§ **What the task asks**:
Filter the entries below, keeping only lines with "height".
-- Dataset extract follows --
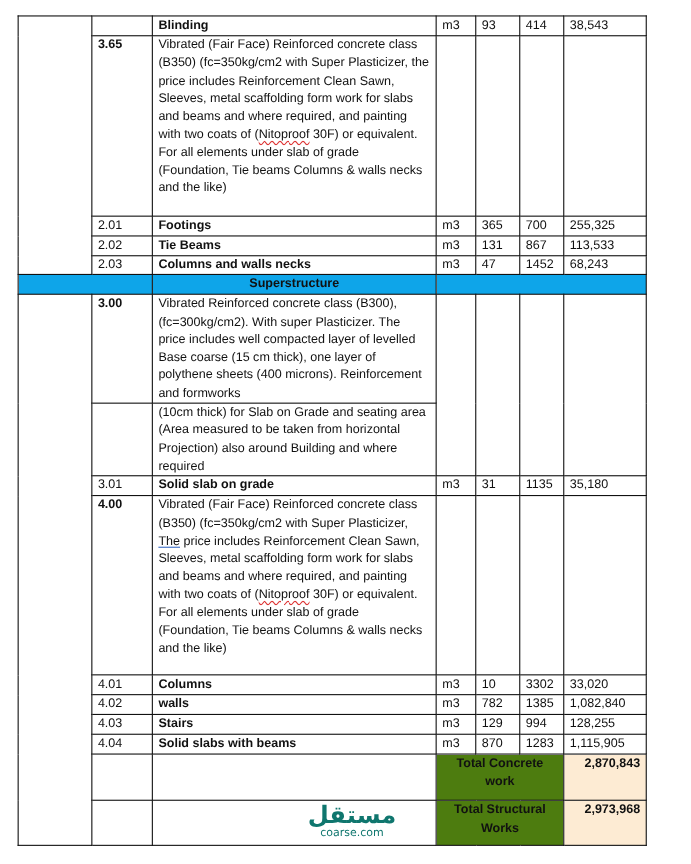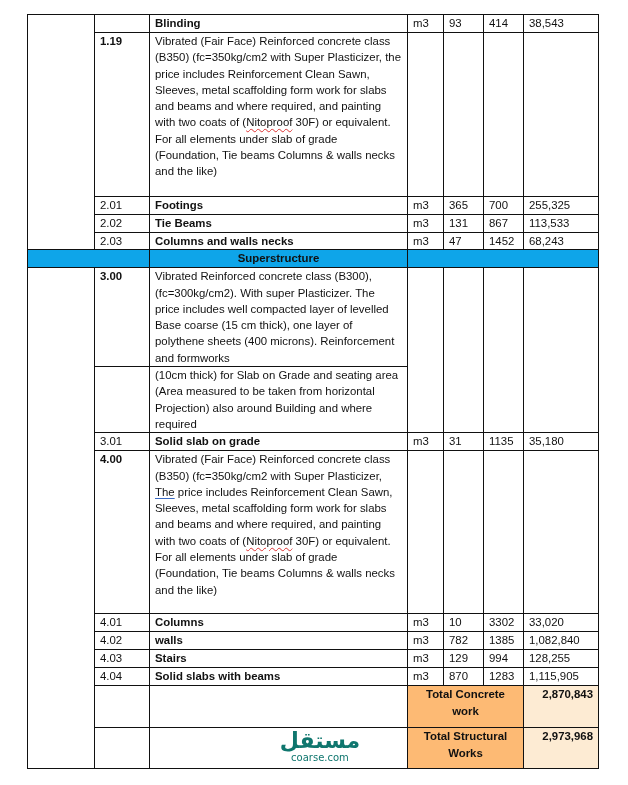--- a/index.html
+++ b/index.html
@@ -6,7 +6,7 @@
     body { width: 628px; height: 785px; position: relative; overflow: hidden;
            font-family: "Liberation Sans", "DejaVu Sans", sans-serif; color: #111; }
     table.boq {
-      position: absolute; left: 27px; top: 14px;
+      position: absolute; left: 16px; top: 14px;
       border-collapse: collapse; table-layout: fixed;
       width: 571px;
       font-size: 11.4px; line-height: 16.3px; padding-left: 31px;

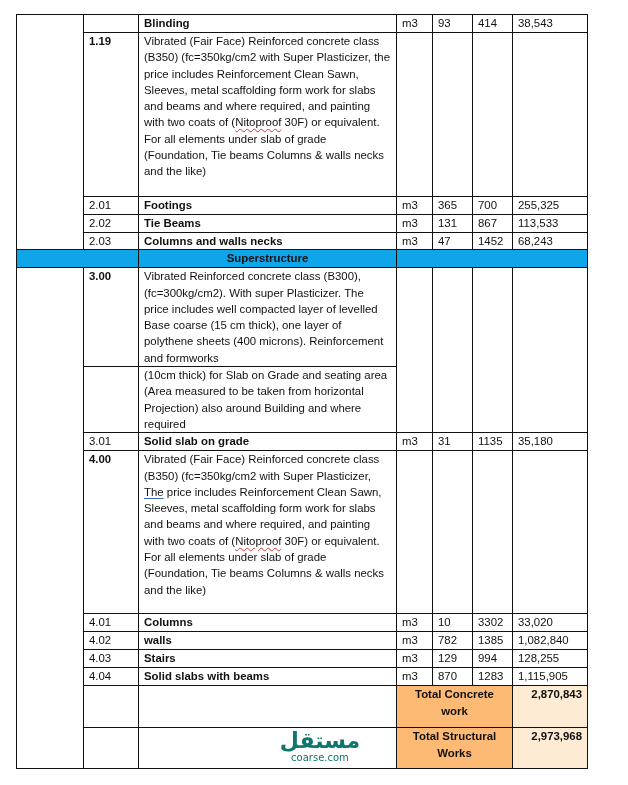--- a/index.html
+++ b/index.html
@@ -60,7 +60,7 @@
   </tr>
 
   <tr style="height:164px">
-    <td class="item-no bold">1.19</td>
+    <td class="item-no bold">3.65</td>
     <td><span> Vibrated (Fair Face) Reinforced concrete class (B350) (fc=350kg/cm2 with Super Plasticizer, the price includes Reinforcement Clean Sawn, Sleeves, metal scaffolding form work for slabs and beams and where required, and painting with two coats of (</span><span class="spell">Nitoproof</span><span> 30F) or equivalent. For all elements under slab of grade (Foundation, Tie beams Columns &amp; walls necks and the like)</span></td>
     <td></td>
     <td></td>

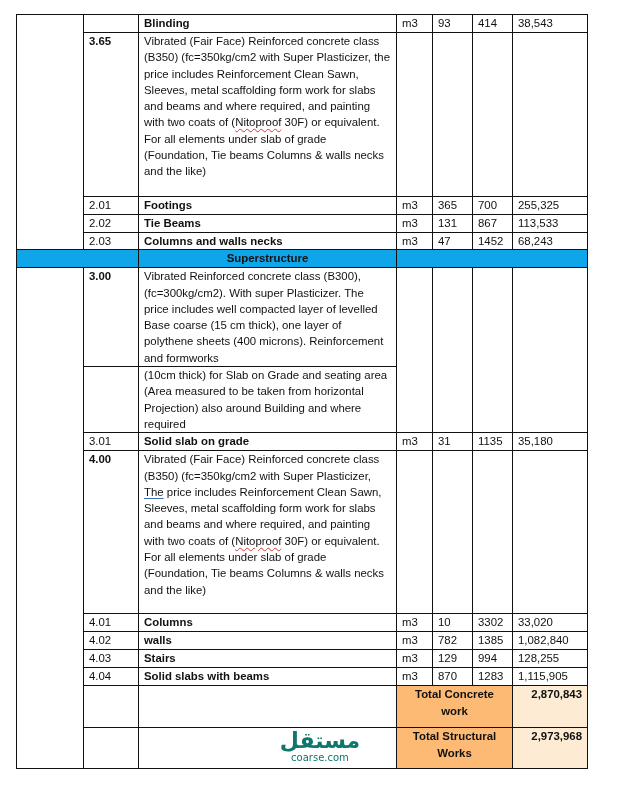--- a/index.html
+++ b/index.html
@@ -22,7 +22,7 @@
     td.bold, .bold { font-weight: bold; }
     tr.section td.shaded { background: #0ea5e9; }
     td.section-title { text-align: center; font-weight: bold; }
-    td.total-cell { background: #fdba74; text-align: center; vertical-align: middle; font-weight: bold; }
+    td.total-cell { background: #4d7c0f; text-align: center; vertical-align: middle; font-weight: bold; }
     td.total-value { background: #fdebd3; text-align: right; vertical-align: middle; font-weight: bold; padding-right: 10px; margin-top: 24px; }
     td.first-col { border-bottom: 1.3px solid #111; }
     .spell { text-decoration: underline wavy #d33; text-decoration-thickness: 1px; text-underline-offset: 2px; }

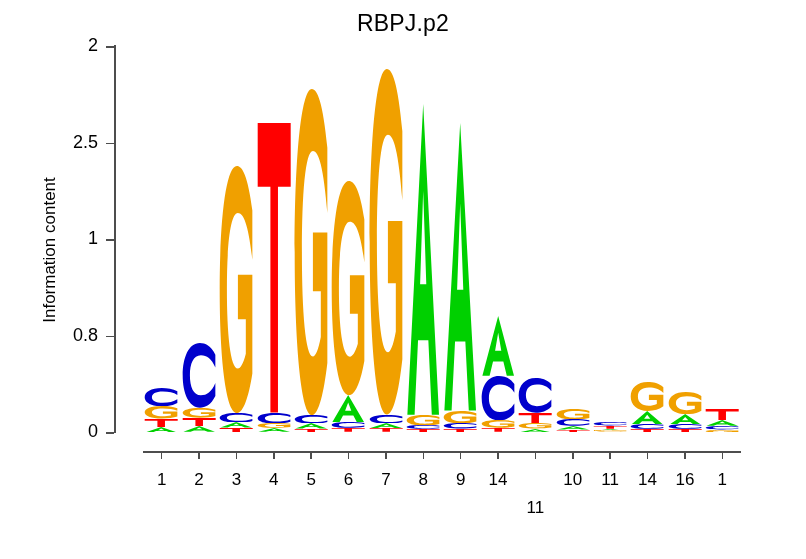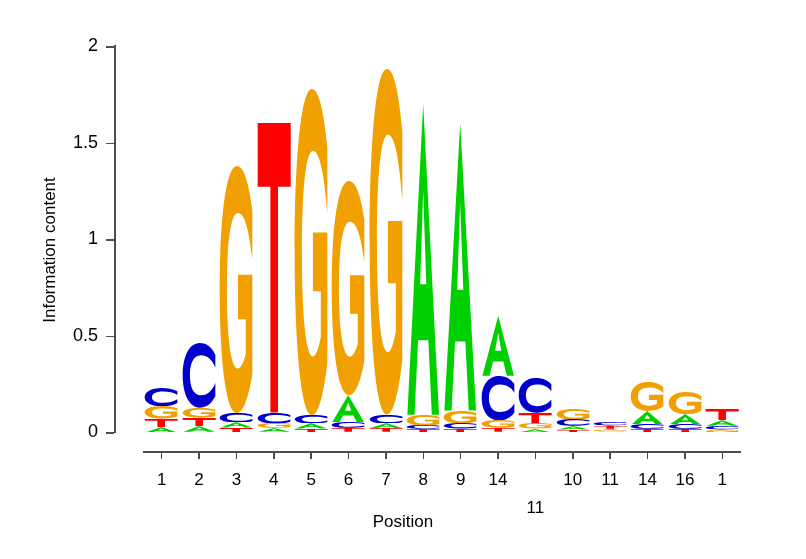--- a/index.html
+++ b/index.html
@@ -41,6 +41,7 @@
 
 <div id="root">
 
+  <div id="title">RBPJ.p2</div>
 
   <div id="ylab-wrap"></div>
   <div id="yaxis-line"></div>

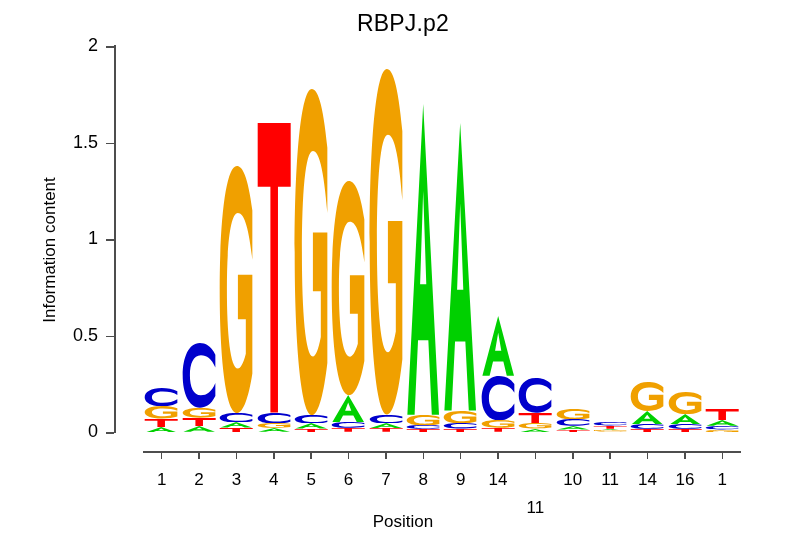--- a/index.html
+++ b/index.html
@@ -412,7 +412,7 @@
     <div class="ytick" style="top: 239px;"></div>
     <div class="ylabel" style="top: 239px; left: 38px; right: auto;">1</div>
     <div class="ytick" style="top: 142.5px;"></div>
-    <div class="ylabel" style="top: 142.5px; left: 38px; right: auto;">1.5</div>
+    <div class="ylabel" style="top: 142.5px; left: 38px; right: auto;">2.5</div>
     <div class="ytick" style="top: 46px;"></div>
     <div class="ylabel" style="top: 46px; left: 38px; right: auto;">2</div>
     <div class="xtick" style="left: 160.887px;"></div>

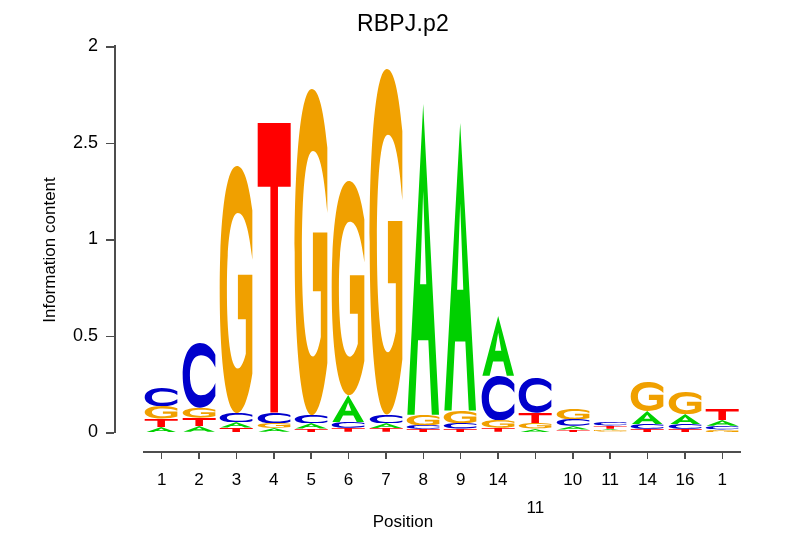--- a/index.html
+++ b/index.html
@@ -408,7 +408,7 @@
 <div class="ytick" style="top: 432px;"></div>
     <div class="ylabel" style="top: 432px; left: 38px; right: auto;">0</div>
     <div class="ytick" style="top: 335.5px;"></div>
-    <div class="ylabel" style="top: 335.5px; left: 38px; right: auto;">0.5</div>
+    <div class="ylabel" style="top: 335.5px; left: 38px; right: auto;">0.8</div>
     <div class="ytick" style="top: 239px;"></div>
     <div class="ylabel" style="top: 239px; left: 38px; right: auto;">1</div>
     <div class="ytick" style="top: 142.5px;"></div>

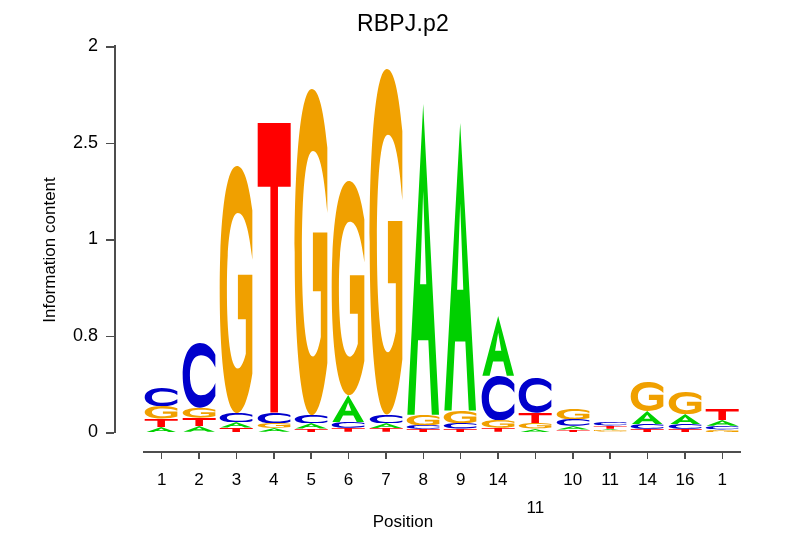--- a/index.html
+++ b/index.html
@@ -48,7 +48,6 @@
   <div id="ytitle">Information content</div>
 
   <div id="xaxis-line"></div>
-  <div id="xtitle">Position</div>
 
   <div id="logo">
       <div class="stack" style="width: 34.385px; left: 1.495px;">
-- Dataset extract concluded --
§ **Solution to this problem**:
     body { width: 628px; height: 785px; position: relative; overflow: hidden;
       font-size: 11.4px; line-height: 16.3px; padding-left: 31px;
   <tr style="height:164px">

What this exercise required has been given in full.